Era su oportunidad, se dijo Nina. Probaría a escapar por la parte de atrás y llamar a la policía.

Pero estaba Judy. Si el tipo la cogía…

Tragando saliva con esfuerzo, Nina agarró el jarrón en el que se había fijado antes y corrió rápidamente al pasillo en busca de los dos.

Judy había conseguido llegar hasta la puerta principal, donde Alver la había acorralado contra la pared. La muchacha aún seguía chillando.

—¡Cállate! ¡Cállate! —gritaba él.

Nina se le acercó sigilosamente por detrás, con el jarrón levantado por encima de la cabeza.

«¡Por favor, que no falle!», suplicó en silencio.

Pero en el instante de llegar lo bastante cerca de él como para descargar el golpe, una especie de sexto sentido pareció advertir a Alver. Éste se volvió con un destello de rabia en sus ojos pálidos y una mueca bestial en los labios. Empezó a levantar una mano para protegerse, pero llegó tarde. Nina descargó el golpe y el jarrón impactó en un lado del cráneo. Por unos instantes, el intruso abrió los ojos de sorpresa ante el dolor y, a continuación, cayó al suelo como una marioneta a la que hubieran cortado las cuerdas. La navaja resbaló de su mano con la caída y rebotó por el pasillo.

Nina se quedó inmóvil, con el hombre a sus pies y el jarrón sujeto precariamente entre las manos. Sus dedos, adormecidos y sin fuerzas, se abrieron por iniciativa propia y el jarrón cayó al suelo, haciéndose añicos. Notaba un extraño zumbido en los oídos y le llevó un rato darse cuenta de que era el sonido monótono de su propia sangre, audible en el súbito silencio que había caído sobre el vestíbulo. Volvió los ojos hacia Judy, que tenía la mirada fija en el cuerpo caído de Alver y los brazos apretados en torno al cuerpo.
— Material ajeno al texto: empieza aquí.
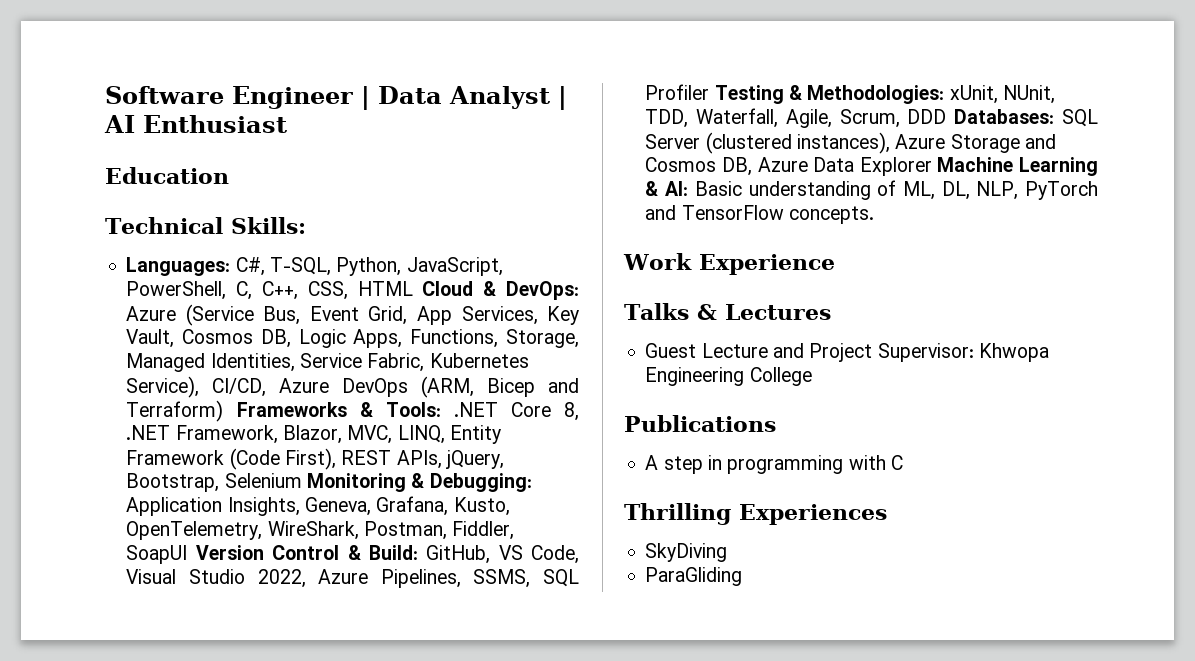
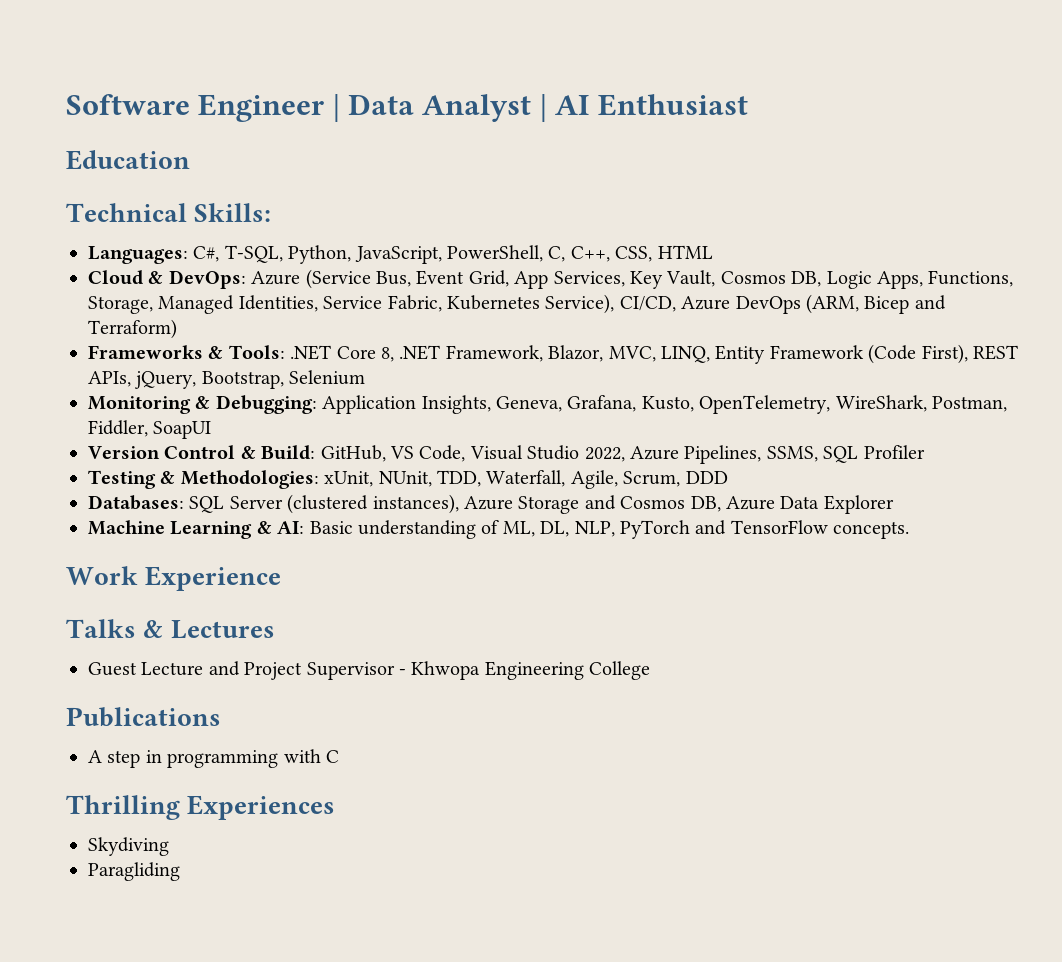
- C#, T-SQL, Python, JavaScript, PowerShell, C, C++, CSS, HTML Cloud & DevOps:
+ C#, T-SQL, Python, JavaScript, PowerShell, C, C++, CSS, HTML
+ Cloud & DevOps:
- Azure (Service Bus, Event Grid, App Services, Key Vault, Cosmos DB, Logic Apps, Functions, Storage, Managed Identities, Service Fabric, Kubernetes Service), CI/CD, Azure DevOps (ARM, Bicep and Terraform) Frameworks & Tools:
+ Azure (Service Bus, Event Grid, App Services, Key Vault, Cosmos DB, Logic Apps, Functions, Storage, Managed Identities, Service Fabric, Kubernetes Service), CI/CD, Azure DevOps (ARM, Bicep and Terraform)
+ Frameworks & Tools:
- .NET Core 8, .NET Framework, Blazor, MVC, LINQ, Entity Framework (Code First), REST APIs, jQuery, Bootstrap, Selenium Monitoring & Debugging:
+ .NET Core 8, .NET Framework, Blazor, MVC, LINQ, Entity Framework (Code First), REST APIs, jQuery, Bootstrap, Selenium
+ Monitoring & Debugging:
- Application Insights, Geneva, Grafana, Kusto, OpenTelemetry, WireShark, Postman, Fiddler, SoapUI Version Control & Build:
+ Application Insights, Geneva, Grafana, Kusto, OpenTelemetry, WireShark, Postman, Fiddler, SoapUI
+ Version Control & Build:
- GitHub, VS Code, Visual Studio 2022, Azure Pipelines, SSMS, SQL Profiler Testing & Methodologies:
+ GitHub, VS Code, Visual Studio 2022, Azure Pipelines, SSMS, SQL Profiler
+ Testing & Methodologies:
- xUnit, NUnit, TDD, Waterfall, Agile, Scrum, DDD Databases:
+ xUnit, NUnit, TDD, Waterfall, Agile, Scrum, DDD
+ Databases:
- SQL Server (clustered instances), Azure Storage and Cosmos DB, Azure Data Explorer Machine Learning & AI:
+ SQL Server (clustered instances), Azure Storage and Cosmos DB, Azure Data Explorer
+ Machine Learning & AI:
- Guest Lecture and Project Supervisor: Khwopa Engineering College
+ Guest Lecture and Project Supervisor - Khwopa Engineering College
- SkyDiving
- ParaGliding
+ Skydiving
+ Paragliding

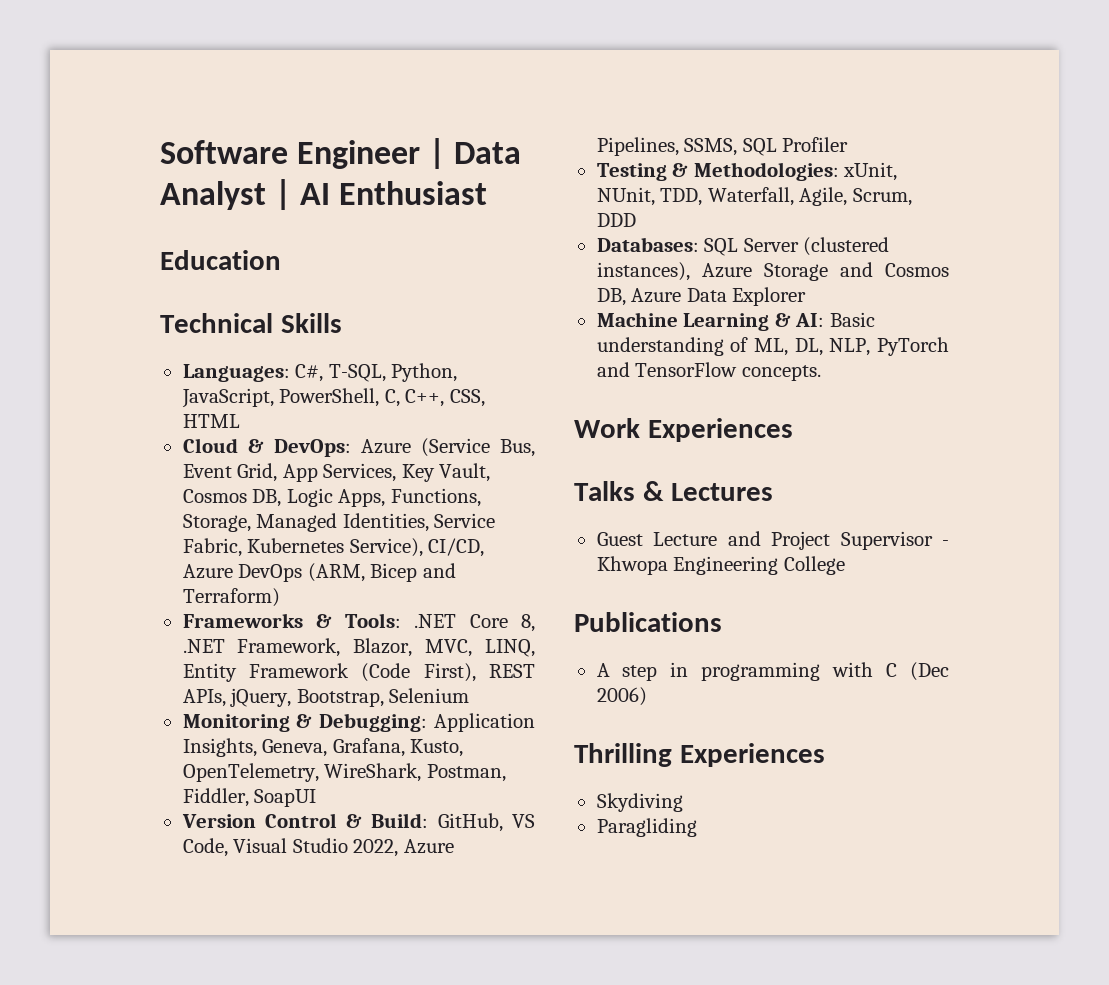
- Technical Skills:
+ Technical Skills
- Work Experience
+ Work Experiences
- A step in programming with C
+ A step in programming with C (Dec 2006)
—¿Está… está muerto? —preguntó, temblando del susto.

—No lo sé —contestó Nina.

—¿No deberíamos averiguarlo?

Nina bajó la vista hasta el caído. Alver tenía sangre en la sien, donde había recibido el golpe. Y no se advertía ningún movimiento de su pecho.

—Yo… tengo demasiado miedo para tocarlo —murmuró. Judy asintió.

—Pero…, ¿no deberíamos hacer algo?

La cabeza de Nina era un mar de confusiones. No estaba en absoluto preparada para la realidad de lo que estaba sucediendo. Aquello era muy distinto de cómo parecían funcionar las cosas en la tele o en las películas. Los héroes de la pantalla siempre parecían saber perfectamente qué hacer. Ella, en cambio, tenía problemas hasta para acordarse de respirar.

—Yo… supongo que deberíamos llamar a alguien —dijo por fin. Judy asintió otra vez.

—Deberíamos llamar a la policía… ¡Oh, mierda! Se supone que yo no tendría que estar aquí. Cuando se enteren, mis padres van a matarme.

Vaya cosas de comentar en aquella situación, pensó Nina. Acababan de sobrevivir al ataque de un maníaco armado con una navaja y a Judy le preocupaba que la pillaran saltándose la escuela. Aunque ella no lo estaba haciendo mucho mejor: Ahora que Alver estaba fuera de combate, todas aquellas cosas extrañas que le había contado volvían a zumbar dentro de su cabeza como moscas topando contra un cristal.

Su espíritu, a la busca de un tótem.

Gente arbórea en ruedas de tiempo.

Consagrada por alguien a un espíritu de la tierra.

—¿Nina?

Parpadeó y miró a Judy.

—¿Y si recobra el conocimiento mientras estamos llamando a la policía? —preguntó ésta. Nina asintió y, finalmente, salió de su inmovilidad.

—Tendremos que atarlo.

—¿Aunque…, aunque esté muerto?

—No creo que lo esté.

Nina no quería ni pensar en la posibilidad de haberlo matado. No importaba que él hubiera estado dispuesto a acabar con las dos. Aquella parte de lo sucedido ya no le parecía del todo real.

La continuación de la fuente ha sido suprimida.